### Task item
Tally every line of the material that includes "Contraembalse", then give the tally and nothing else.

=-=-=

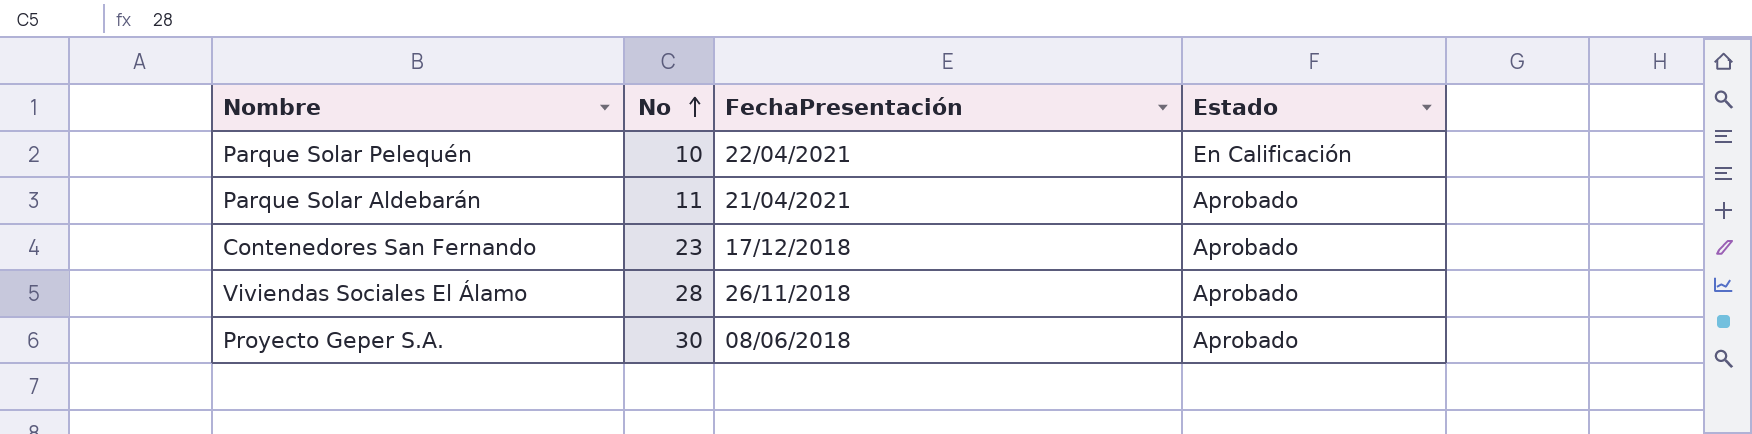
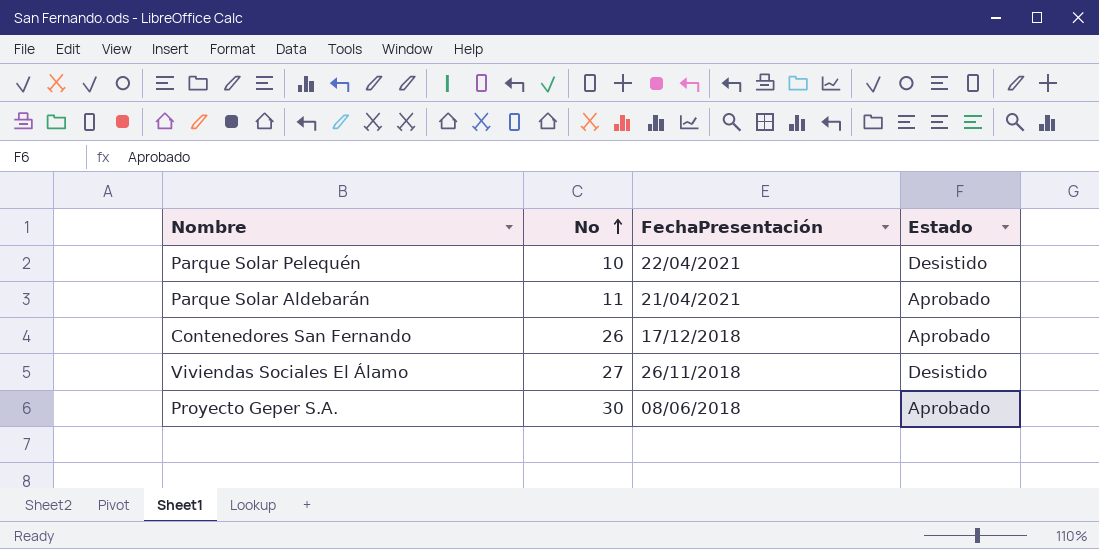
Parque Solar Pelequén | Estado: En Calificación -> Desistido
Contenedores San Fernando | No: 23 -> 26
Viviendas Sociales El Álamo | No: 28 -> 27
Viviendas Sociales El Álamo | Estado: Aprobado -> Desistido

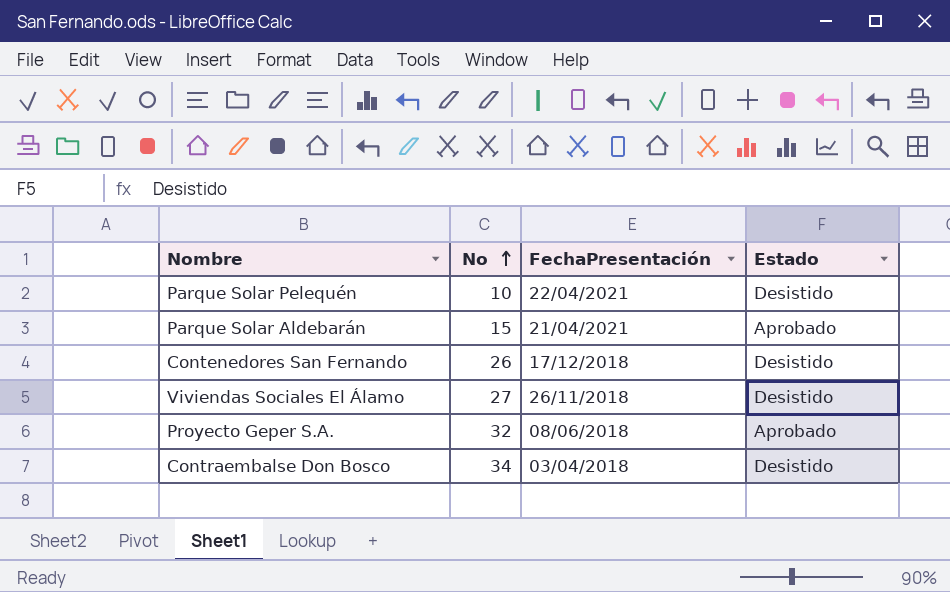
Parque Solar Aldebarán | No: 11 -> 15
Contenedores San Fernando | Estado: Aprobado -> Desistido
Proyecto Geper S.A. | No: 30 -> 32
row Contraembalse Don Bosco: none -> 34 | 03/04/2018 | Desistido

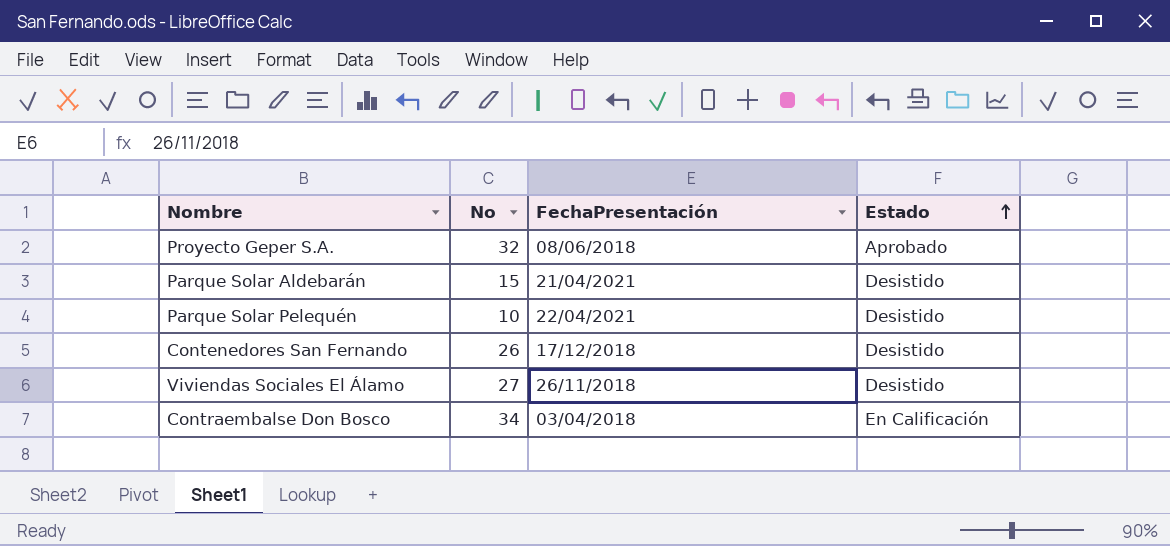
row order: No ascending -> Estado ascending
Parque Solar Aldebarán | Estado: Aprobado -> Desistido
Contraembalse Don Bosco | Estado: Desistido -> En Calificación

=-=-=

### Your response
2